WORK TO COMPLETE :: Only the number is wanted: how many lines of the data contain "bearing"?

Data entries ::

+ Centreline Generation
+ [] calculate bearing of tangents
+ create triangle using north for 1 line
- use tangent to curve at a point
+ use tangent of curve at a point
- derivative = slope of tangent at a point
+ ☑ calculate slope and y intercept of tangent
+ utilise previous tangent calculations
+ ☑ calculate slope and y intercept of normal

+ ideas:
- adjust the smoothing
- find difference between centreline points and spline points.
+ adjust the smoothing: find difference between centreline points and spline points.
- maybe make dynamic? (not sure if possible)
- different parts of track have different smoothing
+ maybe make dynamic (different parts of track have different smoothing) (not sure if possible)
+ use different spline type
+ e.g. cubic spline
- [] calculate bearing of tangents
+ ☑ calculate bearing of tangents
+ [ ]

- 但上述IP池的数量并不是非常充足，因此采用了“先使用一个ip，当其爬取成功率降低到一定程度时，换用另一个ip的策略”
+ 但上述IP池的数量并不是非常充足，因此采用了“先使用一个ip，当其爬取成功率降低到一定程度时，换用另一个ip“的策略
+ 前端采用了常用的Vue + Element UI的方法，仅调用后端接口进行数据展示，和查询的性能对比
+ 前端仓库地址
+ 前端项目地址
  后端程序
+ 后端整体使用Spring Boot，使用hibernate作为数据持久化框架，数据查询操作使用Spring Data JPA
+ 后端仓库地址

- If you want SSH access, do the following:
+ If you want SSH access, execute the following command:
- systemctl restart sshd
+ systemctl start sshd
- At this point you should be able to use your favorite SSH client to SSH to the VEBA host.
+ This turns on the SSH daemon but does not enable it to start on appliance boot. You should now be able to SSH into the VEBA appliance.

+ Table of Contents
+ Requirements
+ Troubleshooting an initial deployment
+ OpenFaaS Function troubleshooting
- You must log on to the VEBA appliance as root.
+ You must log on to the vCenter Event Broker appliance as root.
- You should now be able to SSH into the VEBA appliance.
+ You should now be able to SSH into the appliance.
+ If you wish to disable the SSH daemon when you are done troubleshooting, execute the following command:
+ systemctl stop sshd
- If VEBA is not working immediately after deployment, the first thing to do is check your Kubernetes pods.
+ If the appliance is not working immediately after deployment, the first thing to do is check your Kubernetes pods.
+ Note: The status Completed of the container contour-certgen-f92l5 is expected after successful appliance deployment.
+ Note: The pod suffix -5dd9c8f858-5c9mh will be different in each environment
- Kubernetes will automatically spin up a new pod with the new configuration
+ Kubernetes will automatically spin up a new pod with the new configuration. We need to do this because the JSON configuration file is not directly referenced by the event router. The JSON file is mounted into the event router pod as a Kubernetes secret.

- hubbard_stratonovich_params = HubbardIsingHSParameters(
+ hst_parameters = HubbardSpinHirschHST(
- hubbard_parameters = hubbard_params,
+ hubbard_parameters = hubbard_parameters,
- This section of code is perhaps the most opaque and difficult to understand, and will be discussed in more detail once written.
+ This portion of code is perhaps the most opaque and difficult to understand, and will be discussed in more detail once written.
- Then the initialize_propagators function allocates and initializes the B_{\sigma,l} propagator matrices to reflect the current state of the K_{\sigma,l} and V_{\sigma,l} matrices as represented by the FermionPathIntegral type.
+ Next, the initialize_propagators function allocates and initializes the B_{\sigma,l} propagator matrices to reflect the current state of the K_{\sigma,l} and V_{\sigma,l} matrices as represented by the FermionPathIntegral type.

ANSWER BOX :: 3